U of C owes Tom Flanagan an apology

April 2013

"My words were badly chosen," conservative icon Tom Flanagan says of his comments on child pornography.

Tom Flanagan’s treatment after his comments on child pornography at the University of Lethbridge reflects a rush to judgment facilitated by instantaneous social media.

It took only hours for the Wildrose Party, the federal Conservative government, the CBC and the Manning Centre to cast him adrift. Elizabeth Cannon, president of the University of Calgary, was quick to pile on, issuing a public denunciation less than 24 hours after the Lethbridge event.

One can understand the hasty reaction of political parties, but universities are supposed to be institutions of careful and deliberate analysis, where facts and context are thoroughly investigated before reaching conclusions. In this case, the university failed to measure up.

Cannon’s statement began innocuously. “Comments made by Tom Flanagan in Lethbridge yesterday,” she wrote, “absolutely do not represent the views of the University of Calgary.” Of course not. The university implements academic freedom in part by not adopting official institutional positions on the many controversies debated by its professors. Cannon would surely not commit her institution to one side of a dispute in her discipline of geomatics engineering.

Yet, Cannon had no qualms about advancing a university position on child pornography:

“Child pornography is not a victimless crime. All aspects of this horrific crime involve the exploitation of children. Viewing pictures serves to create more demand for these terrible images, which leads to further exploitation of defenceless children.”

Cannon believes Flanagan wants to decriminalize the allegedly “victimless” consumption of child pornography, a view she considers beyond the pale of reasonable debate. Supposing for the moment that Flanagan does hold this view, is Cannon aware that in the famous Sharpe case, both the trial judge and the B.C. Court of Appeal struck down Canada’s criminal prohibition of possessing child pornography, with one of the appeal judges concluding that it bore “the hallmark of tyranny”?

True, the Supreme Court ultimately (and correctly in our view) upheld the possession offence, but it called the trial judge’s ruling “courageous.” If judges can engage in reasonable disagreements about criminalizing possession, why can’t university professors?
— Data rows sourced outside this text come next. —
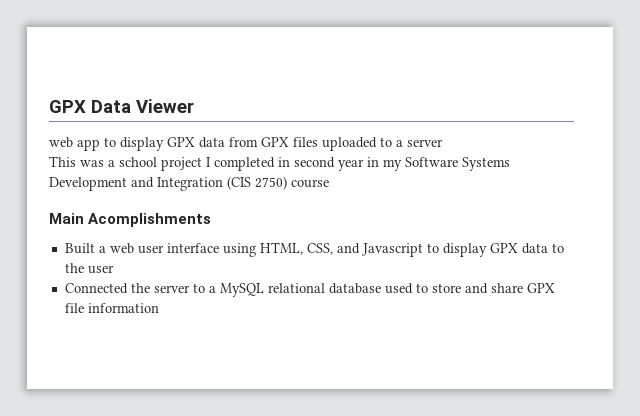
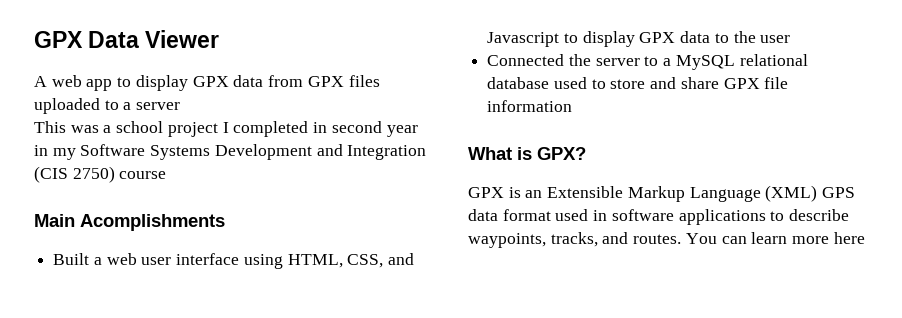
(194, 106) none -> [34,76,47,87] A
(159, 308) none -> [468,147,586,160] [468,185,856,202] [468,209,850,225] [468,232,865,248] // What is GPX? // GPX is an Extensible Markup Language (XML) GPS data format used in software applications to describe waypoints, tracks, and routes. You can learn more here

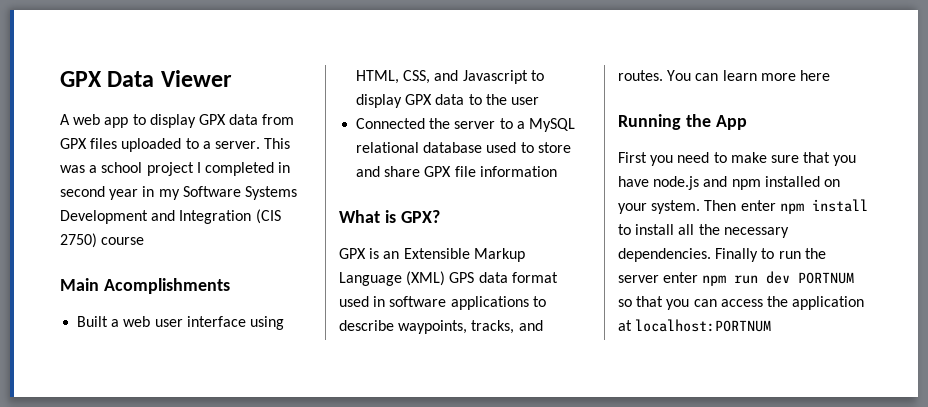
[136,102,181,110] server // -> [214,141,260,149] server.
(865, 238) none -> [618,114,747,130] [618,152,857,166] [618,176,840,190] [618,199,868,214] [618,224,789,238] [618,248,826,262] [618,271,855,286] [618,296,865,310] [618,319,772,332] // Running the App // First you need to make sure that you have node.js and npm installed on your system. Then enter npm install to install all the necessary dependencies. Finally to run the server enter npm run dev PORTNUM so that you can access the application at localhost:PORTNUM

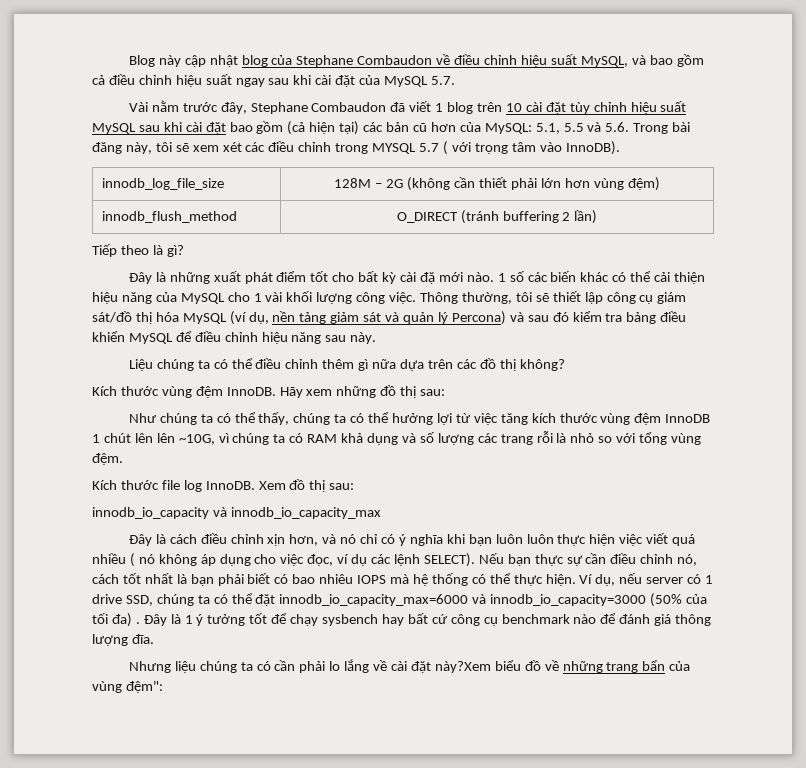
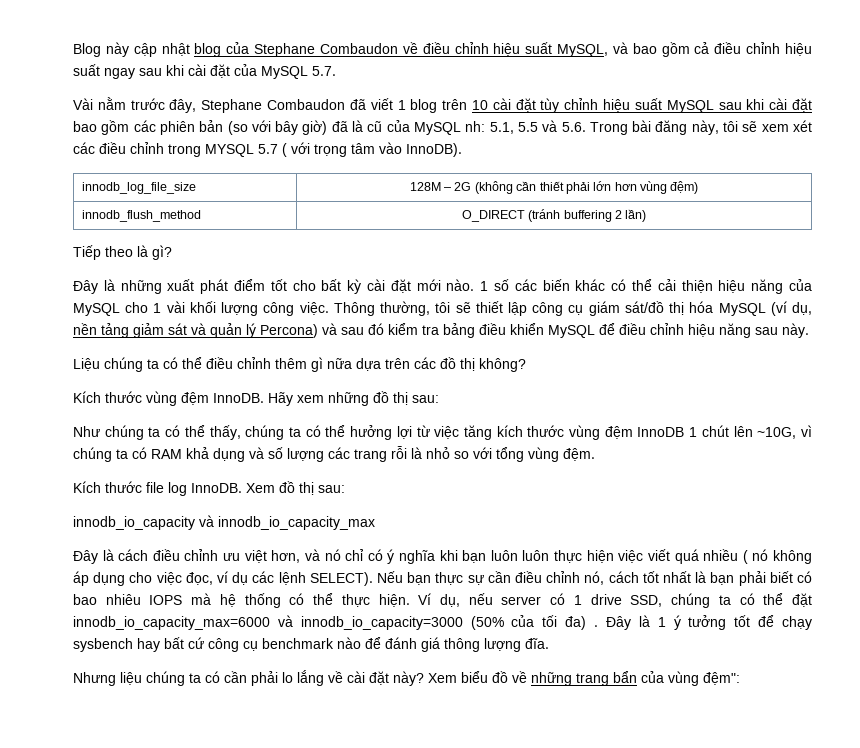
[287,121,532,135] (cả hiện tại) các bản cũ hơn của MySQL: -> [133,120,486,135] các phiên bản (so với bây giờ) đã là cũ của MySQL nh:
[419,272,435,284] đặ -> [390,279,411,293] đặt
[156,433,175,443] lên -> (753, 431) none
[267,534,286,546] xịn -> [223,550,267,563] ưu việt
[434,661,491,673] này?Xem -> [393,671,457,686] này? Xem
If the Supreme Court could acknowledge the courage of the other side, why could Cannon not do as much for Flanagan?

But does Flanagan really want to decriminalize consumption? Here’s the relevant part of his Lethbridge comments: “It is a real issue of personal liberty to what extent we put people in jail for doing something in which they do not harm another person.” Though this can certainly be read as a decriminalization argument, it might also suggest that demand-side consumption, while remaining a harmful crime, should be addressed more through treatment than incarceration — that we should jail mainly producers who “harm another person” directly. On this reading, Flanagan’s remarks do not treat any part of child pornography as a “victimless crime.”

Of course, we cannot know which position Flanagan was taking in Lethbridge because he was shouted down before he could explain. Is it too much to expect that Cannon would have taken this into account as she considered whether or not to throw him under the bus? Does academic principle not require giving potential adversaries a full hearing lest we end up knocking down straw men?

Perhaps Cannon’s haste prevented her from learning that Flanagan got little opportunity to speak during a question period largely devoted to lengthy tirades against him, and that he was cut short in his admittedly imprudent attempt to address a planted child-pornography question in an event devoted to considering the Indian Act. If she did know, she chose to denounce his truncated answer rather than to defend the kind of full and civil debate that academic freedom is designed to promote. Either way, she helped consolidate the victory of the enemies of academic freedom.

Even more egregious is the final paragraph of Cannon’s statement:

“Tom Flanagan has been on a research and scholarship leave from the University of Calgary since January of 2013. Tom Flanagan will remain on leave and will retire from the university on June 30, 2013.”

Why was this relevant or, indeed, anyone’s business? There can be only one reason: that the university wanted publicly to distance itself from this embarrassing employee. Indeed, it seemed to many readers of Cannon’s statement that the university had pressured Flanagan to retire because of his Lethbridge indiscretion. True, a day later the university released a correction, noting that retirement was Flanagan’s choice and that he “had submitted his letter of retirement on Jan. 3, 2013,” before his Lethbridge talk. Too late. The damage was done.

Tom Flanagan, a fellow of the Royal Society of Canada, will retire this June after 45 years of distinguished service at the University of Calgary. His voluminous and wide-ranging scholarship, while often controversial, appears in the best journals and university presses, has been widely praised for its quality, and has won major prizes. As he prepares to leave, his employer, in a fit of “moral panic,” is seen showing him the door rather than celebrating his achievements.

The university’s handling of this case has brought a palpable chill to the air of academic freedom at the U of C and is a blow to the institution’s reputation. An apology is owed not just to Tom Flanagan but to the entire campus community.